GIVEN RECORDS →
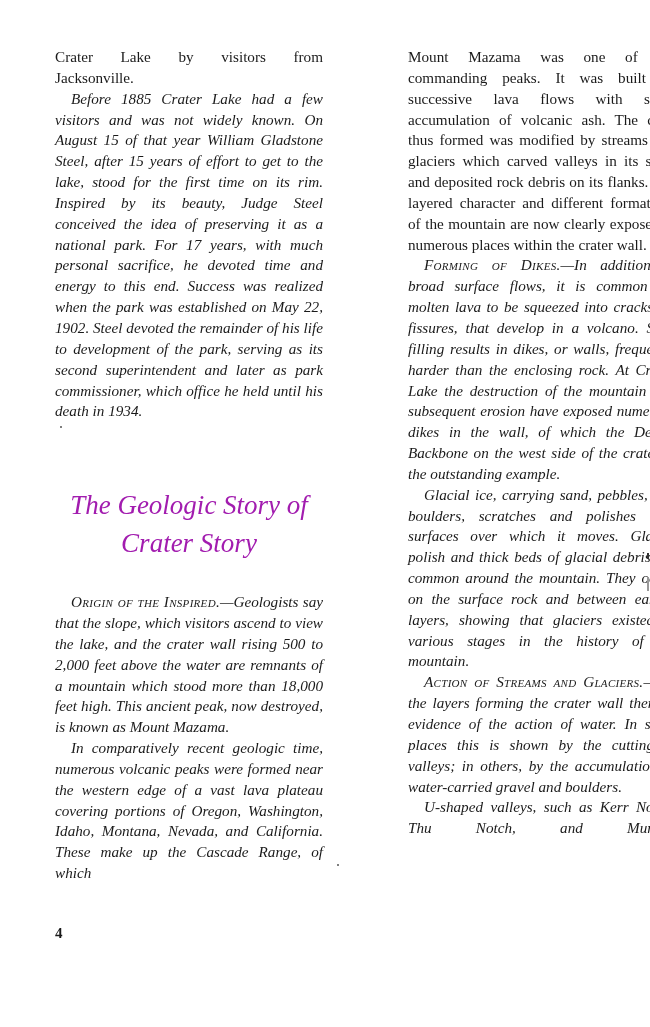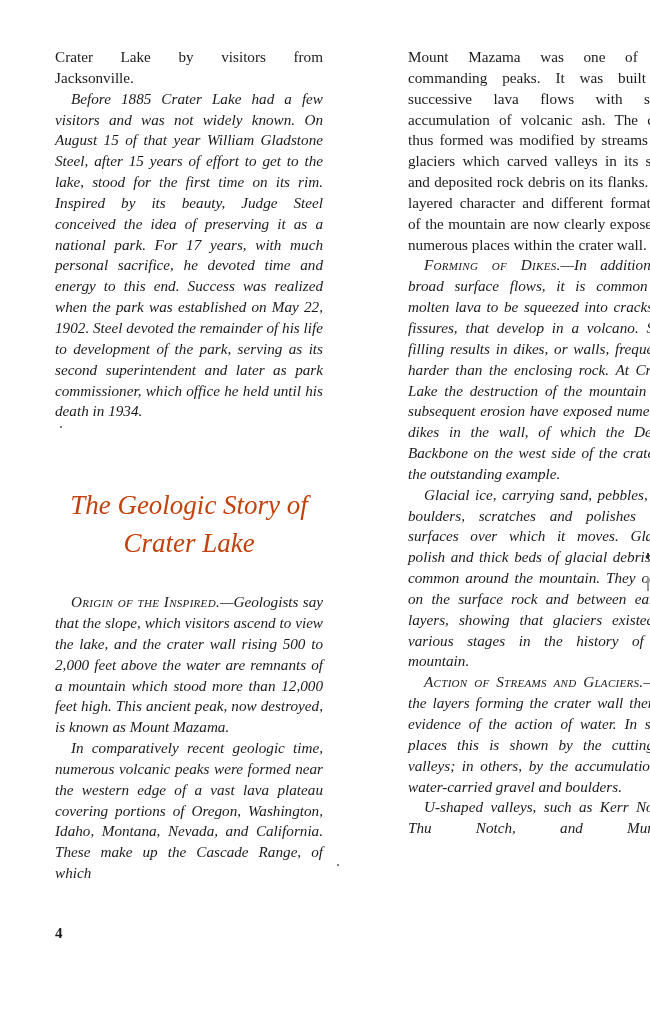--- a/index.html
+++ b/index.html
@@ -49,7 +49,7 @@
       font-style: italic;
       font-size: 27px;
       line-height: 38px;
-      color: #c2410c;
+      color: #a21caf;
     }
     .heading span { display: block; }
     .page-number {

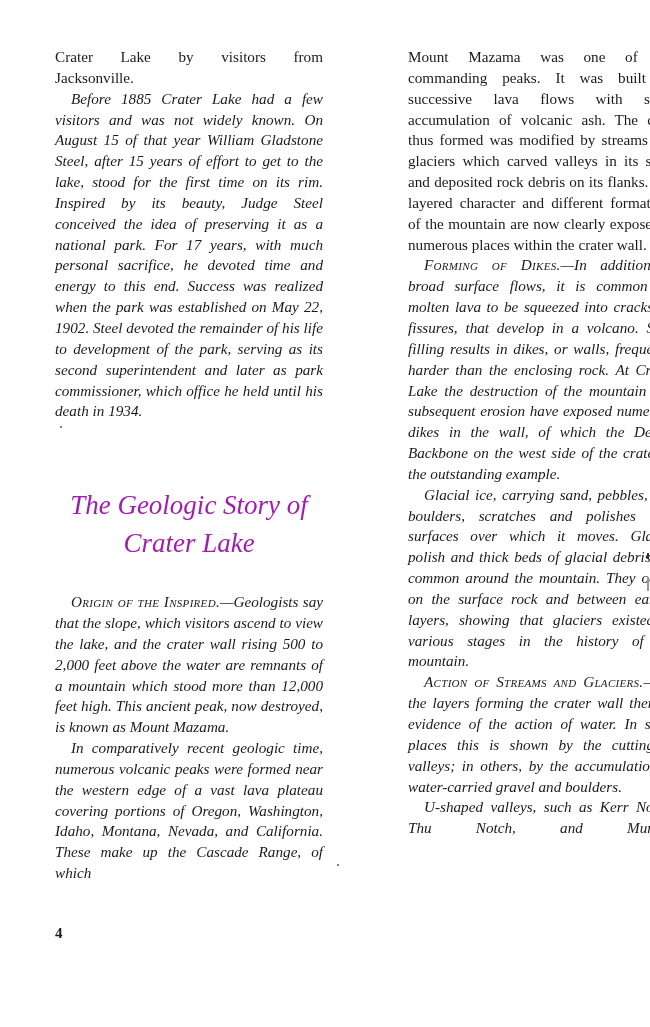--- a/index.html
+++ b/index.html
@@ -85,7 +85,7 @@
 
     <div class="heading">
       <span>The Geologic Story of</span>
-      <span>Crater Lake</span>
+      <span>Crater Story</span>
     </div>
 
     <p class="indent"><span class="sc">Origin of the Inspired.</span><span>—Geologists say that the slope, which visitors ascend to view the lake, and the crater wall rising 500 to 2,000 feet above the water are remnants of a mountain which stood more than 12,000 feet high.  This ancient peak, now destroyed, is known as Mount Mazama.</span></p>

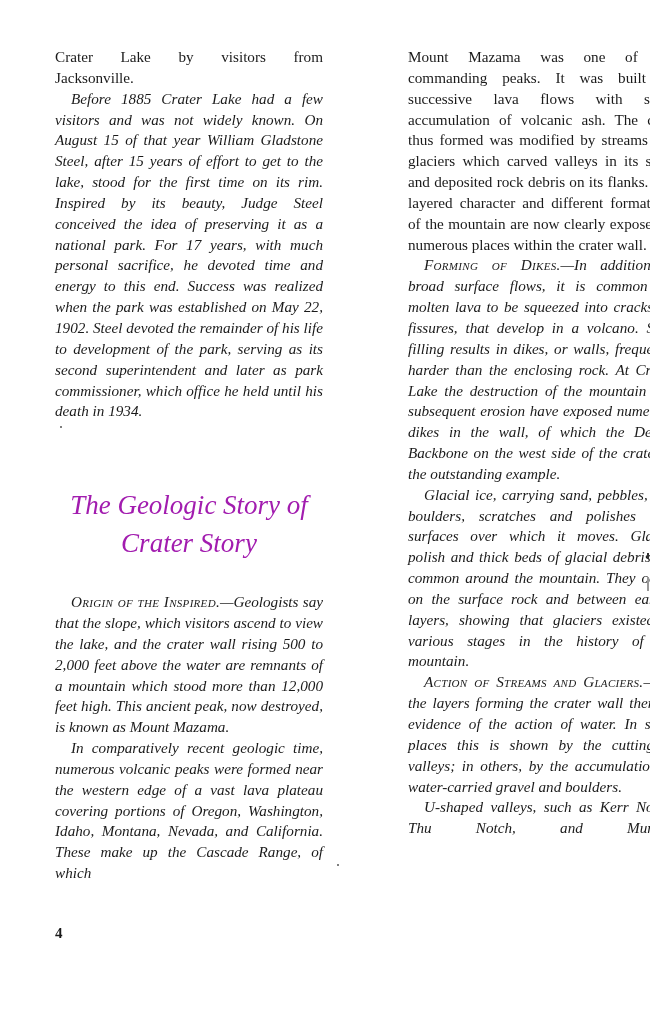--- a/index.html
+++ b/index.html
@@ -88,7 +88,7 @@
       <span>Crater Story</span>
     </div>
 
-    <p class="indent"><span class="sc">Origin of the Inspired.</span><span>—Geologists say that the slope, which visitors ascend to view the lake, and the crater wall rising 500 to 2,000 feet above the water are remnants of a mountain which stood more than 12,000 feet high.  This ancient peak, now destroyed, is known as Mount Mazama.</span></p>
+    <p class="indent"><span class="sc">Origin of the Inspired.</span><span>—Geologists say that the slope, which visitors ascend to view the lake, and the crater wall rising 500 to 2,000 feet above the water are remnants of a mountain which stood more than 18,000 feet high.  This ancient peak, now destroyed, is known as Mount Mazama.</span></p>
     <p class="indent"><span>In comparatively recent geologic time, numerous volcanic peaks were formed near the western edge of a vast lava plateau covering portions of Oregon, Washington, Idaho, Montana, Nevada, and California.  These make up the Cascade Range, of which</span></p>
   </div>
 

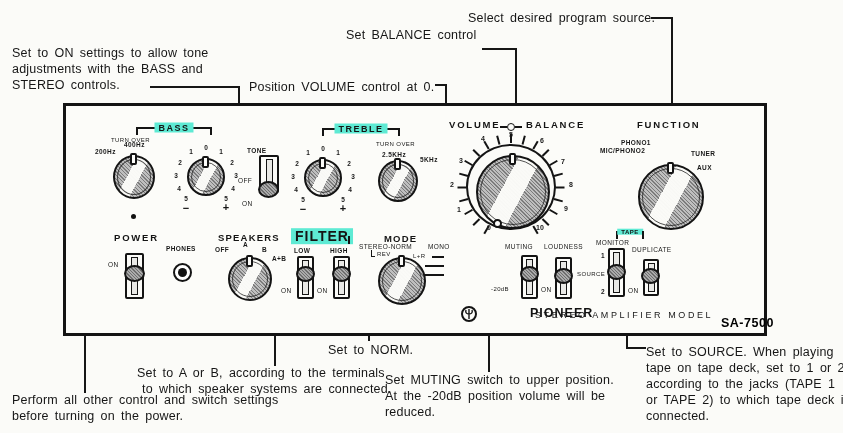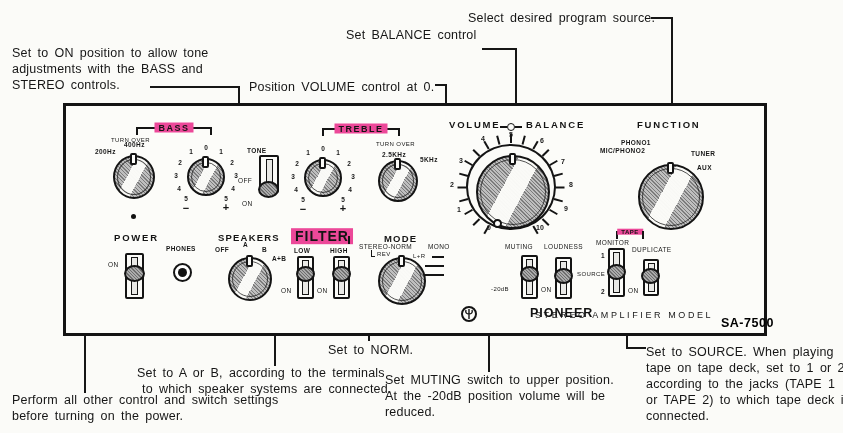--- a/index.html
+++ b/index.html
@@ -70,7 +70,7 @@
 <div id="canvas">
 
   <div class="callout" style="left:12px;top:45px">
-    <div>Set to ON position to allow tone</div>
+    <div>Set to ON settings to allow tone</div>
     <div>adjustments with the BASS and</div>
     <div>STEREO controls.</div>
   </div>

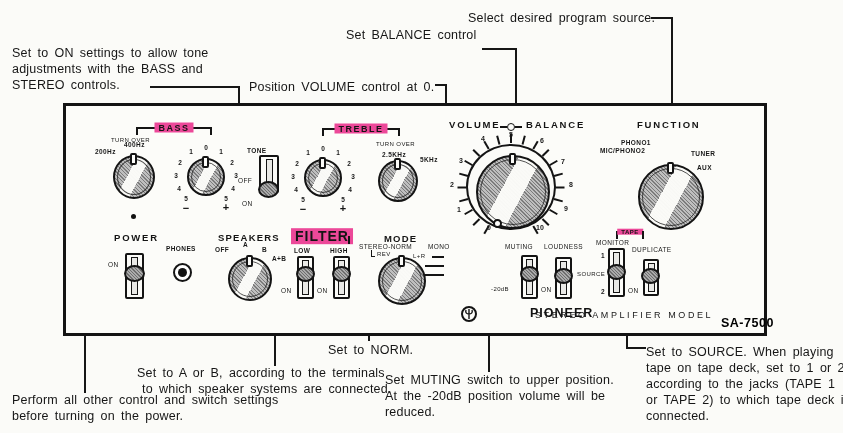--- a/index.html
+++ b/index.html
@@ -38,7 +38,7 @@
   .bracket::before,.bracket::after{content:"";position:absolute;top:-2px;width:2px;height:8px;background:#141414;}
   .bracket::before{left:0;}
   .bracket::after{right:0;}
-  .bracket>span{position:absolute;left:50%;top:-1px;transform:translate(-50%,-55%);background:#ec4899;padding:0 4px;font-weight:bold;color:#141414;white-space:nowrap;}
+  .bracket>span{position:absolute;left:50%;top:-1px;transform:translate(-50%,-55%);background:#5eead4;padding:0 4px;font-weight:bold;color:#141414;white-space:nowrap;}
   
   .scale{position:absolute;width:0;height:0;}
   .snum{position:absolute;font-size:6.5px;font-weight:bold;color:#181818;transform:translate(-50%,-50%);white-space:nowrap;}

WHAT TO DO → When a line in the data above contains the string "white", copy that line.

SOLUTION BELOW →
-  .bracket>span{position:absolute;left:50%;top:-1px;transform:translate(-50%,-55%);background:#ec4899;padding:0 4px;font-weight:bold;color:#141414;white-space:nowrap;}
+  .bracket>span{position:absolute;left:50%;top:-1px;transform:translate(-50%,-55%);background:#5eead4;padding:0 4px;font-weight:bold;color:#141414;white-space:nowrap;}
   .snum{position:absolute;font-size:6.5px;font-weight:bold;color:#181818;transform:translate(-50%,-50%);white-space:nowrap;}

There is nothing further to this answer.